== Given entries ==

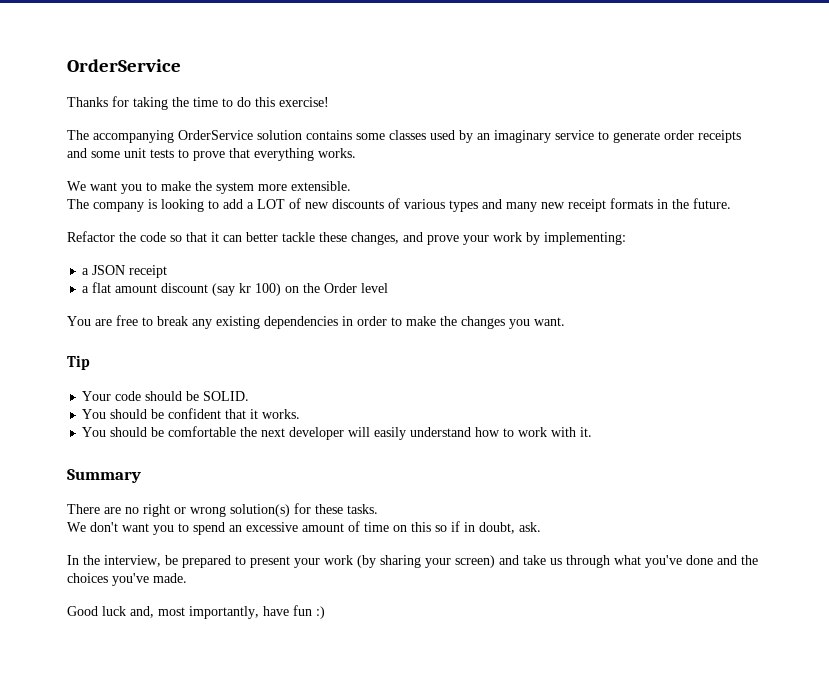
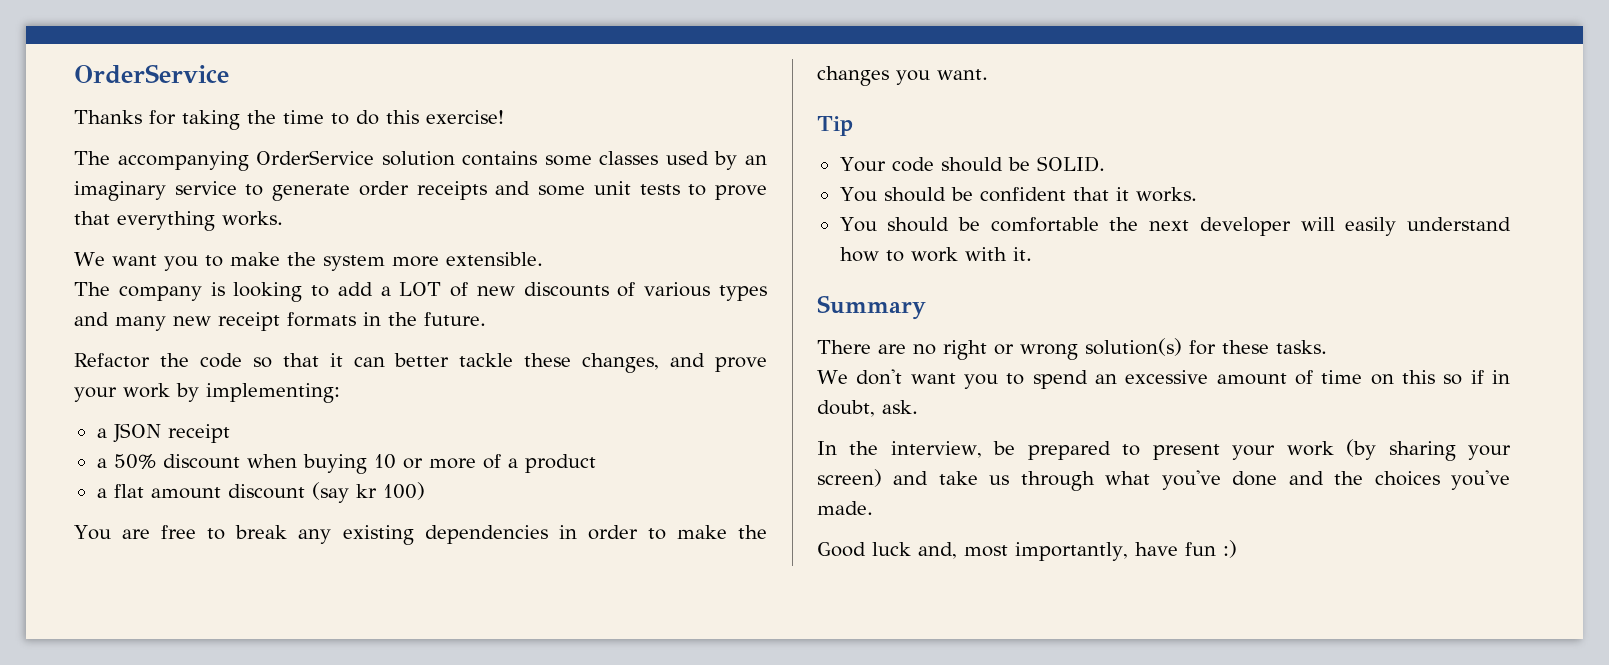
+ a 50% discount when buying 10 or more of a product
- a flat amount discount (say kr 100) on the Order level
+ a flat amount discount (say kr 100)

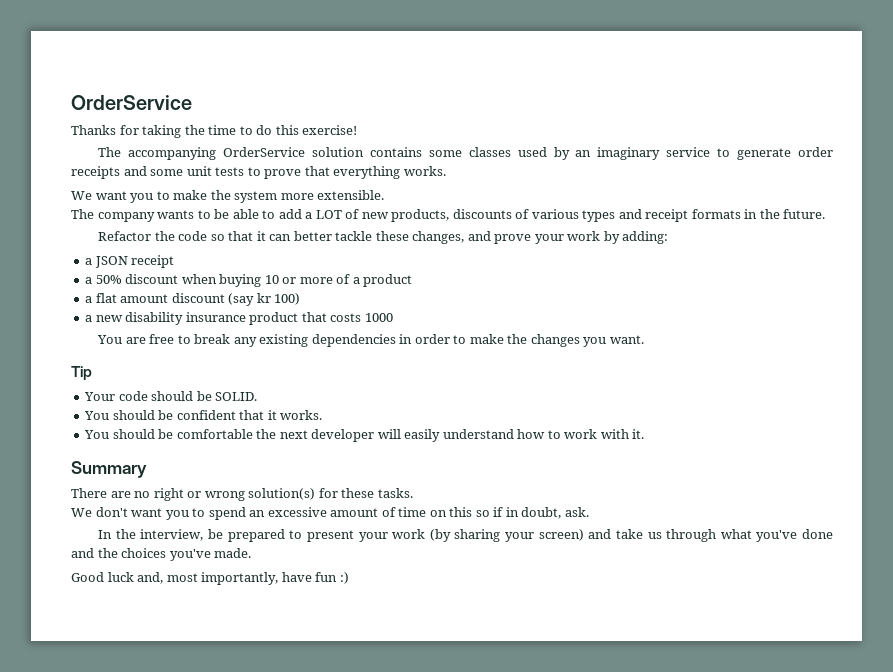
- The company is looking to add a LOT of new discounts of various types and many new receipt formats in the future.
+ The company wants to be able to add a LOT of new products, discounts of various types and receipt formats in the future.
- Refactor the code so that it can better tackle these changes, and prove your work by implementing:
+ Refactor the code so that it can better tackle these changes, and prove your work by adding:
+ a new disability insurance product that costs 1000

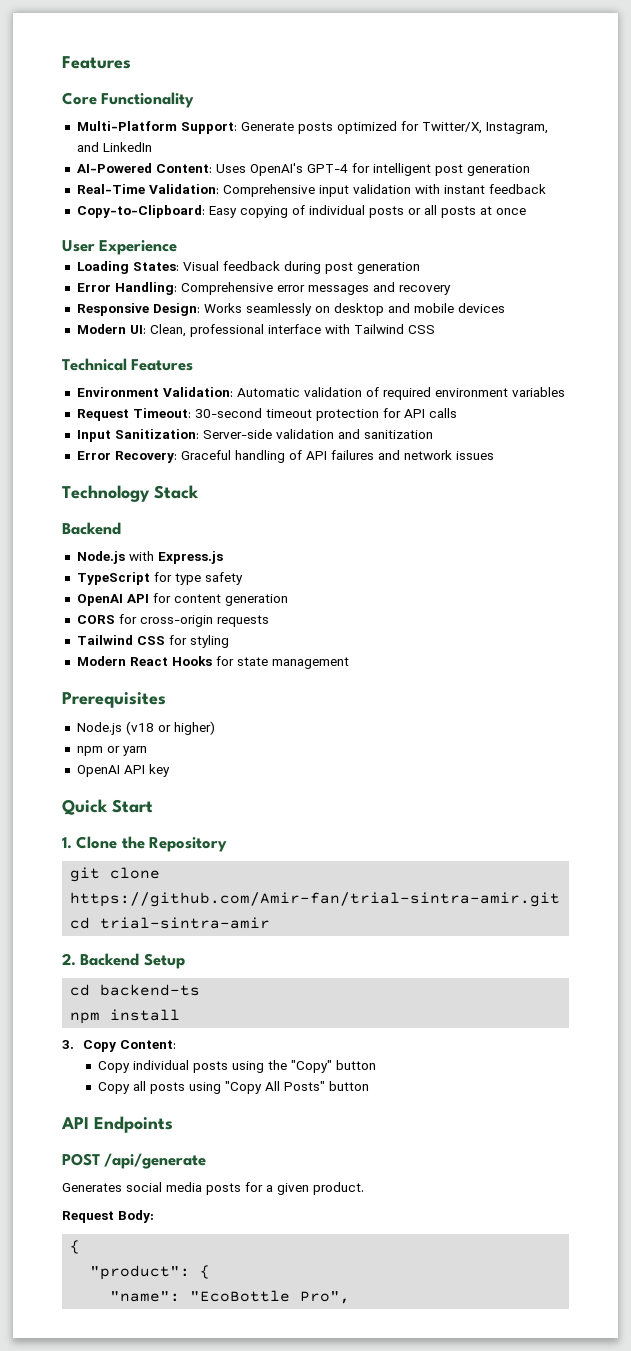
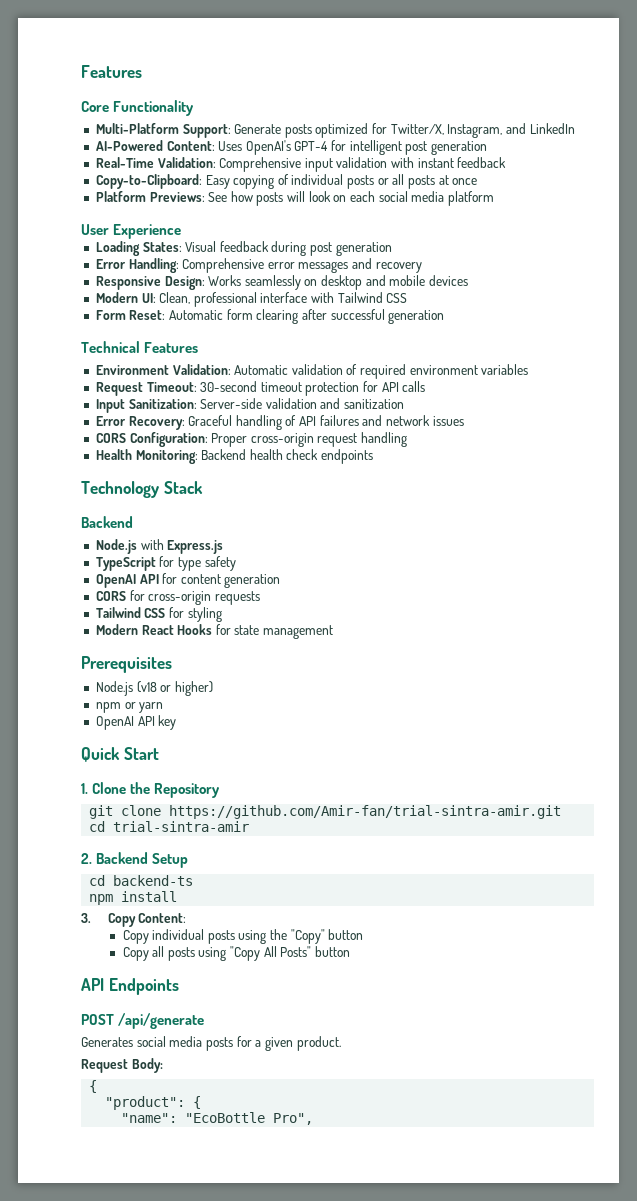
+ Platform Previews: See how posts will look on each social media platform
+ Form Reset: Automatic form clearing after successful generation
+ CORS Configuration: Proper cross-origin request handling
+ Health Monitoring: Backend health check endpoints

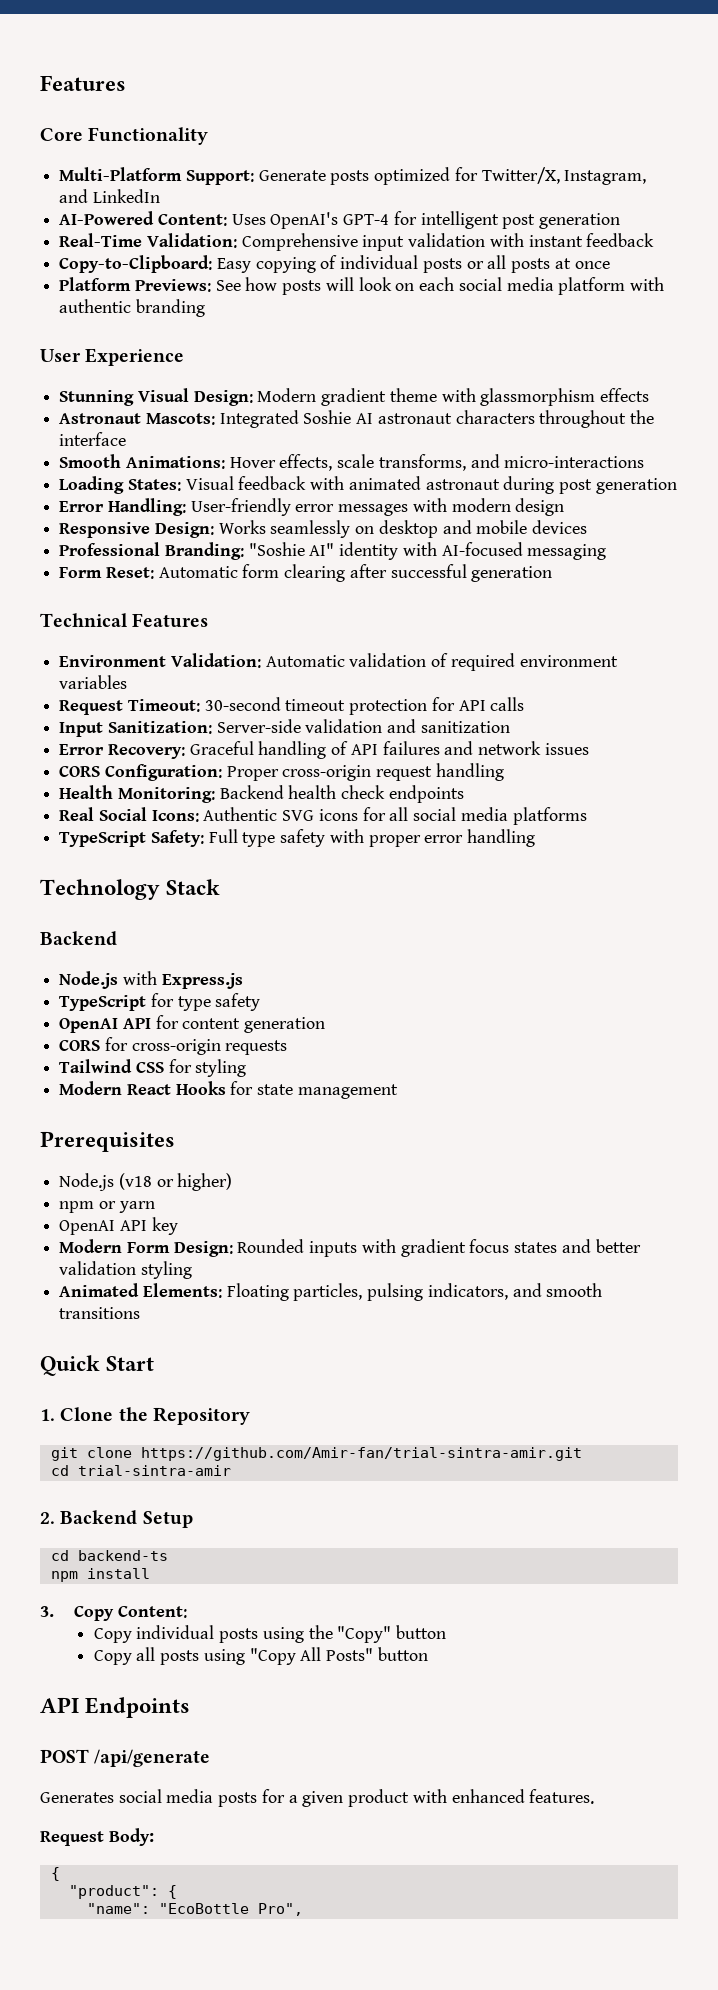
- Platform Previews: See how posts will look on each social media platform
+ Platform Previews: See how posts will look on each social media platform with authentic branding
+ Stunning Visual Design: Modern gradient theme with glassmorphism effects
+ Astronaut Mascots: Integrated Soshie AI astronaut characters throughout the interface
+ Smooth Animations: Hover effects, scale transforms, and micro-interactions
- Loading States: Visual feedback during post generation
+ Loading States: Visual feedback with animated astronaut during post generation
- Error Handling: Comprehensive error messages and recovery
+ Error Handling: User-friendly error messages with modern design
- Modern UI: Clean, professional interface with Tailwind CSS
+ Professional Branding: "Soshie AI" identity with AI-focused messaging
+ Real Social Icons: Authentic SVG icons for all social media platforms
+ TypeScript Safety: Full type safety with proper error handling
+ Modern Form Design: Rounded inputs with gradient focus states and better validation styling
+ Animated Elements: Floating particles, pulsing indicators, and smooth transitions
- Generates social media posts for a given product.
+ Generates social media posts for a given product with enhanced features.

===

Action item - Omit the pictures. Repeat the rest of the data exactly.

Result of the exercise -
+ a 50% discount when buying 10 or more of a product
- a flat amount discount (say kr 100) on the Order level
+ a flat amount discount (say kr 100)

- The company is looking to add a LOT of new discounts of various types and many new receipt formats in the future.
+ The company wants to be able to add a LOT of new products, discounts of various types and receipt formats in the future.
- Refactor the code so that it can better tackle these changes, and prove your work by implementing:
+ Refactor the code so that it can better tackle these changes, and prove your work by adding:
+ a new disability insurance product that costs 1000

+ Platform Previews: See how posts will look on each social media platform
+ Form Reset: Automatic form clearing after successful generation
+ CORS Configuration: Proper cross-origin request handling
+ Health Monitoring: Backend health check endpoints

- Platform Previews: See how posts will look on each social media platform
+ Platform Previews: See how posts will look on each social media platform with authentic branding
+ Stunning Visual Design: Modern gradient theme with glassmorphism effects
+ Astronaut Mascots: Integrated Soshie AI astronaut characters throughout the interface
+ Smooth Animations: Hover effects, scale transforms, and micro-interactions
- Loading States: Visual feedback during post generation
+ Loading States: Visual feedback with animated astronaut during post generation
- Error Handling: Comprehensive error messages and recovery
+ Error Handling: User-friendly error messages with modern design
- Modern UI: Clean, professional interface with Tailwind CSS
+ Professional Branding: "Soshie AI" identity with AI-focused messaging
+ Real Social Icons: Authentic SVG icons for all social media platforms
+ TypeScript Safety: Full type safety with proper error handling
+ Modern Form Design: Rounded inputs with gradient focus states and better validation styling
+ Animated Elements: Floating particles, pulsing indicators, and smooth transitions
- Generates social media posts for a given product.
+ Generates social media posts for a given product with enhanced features.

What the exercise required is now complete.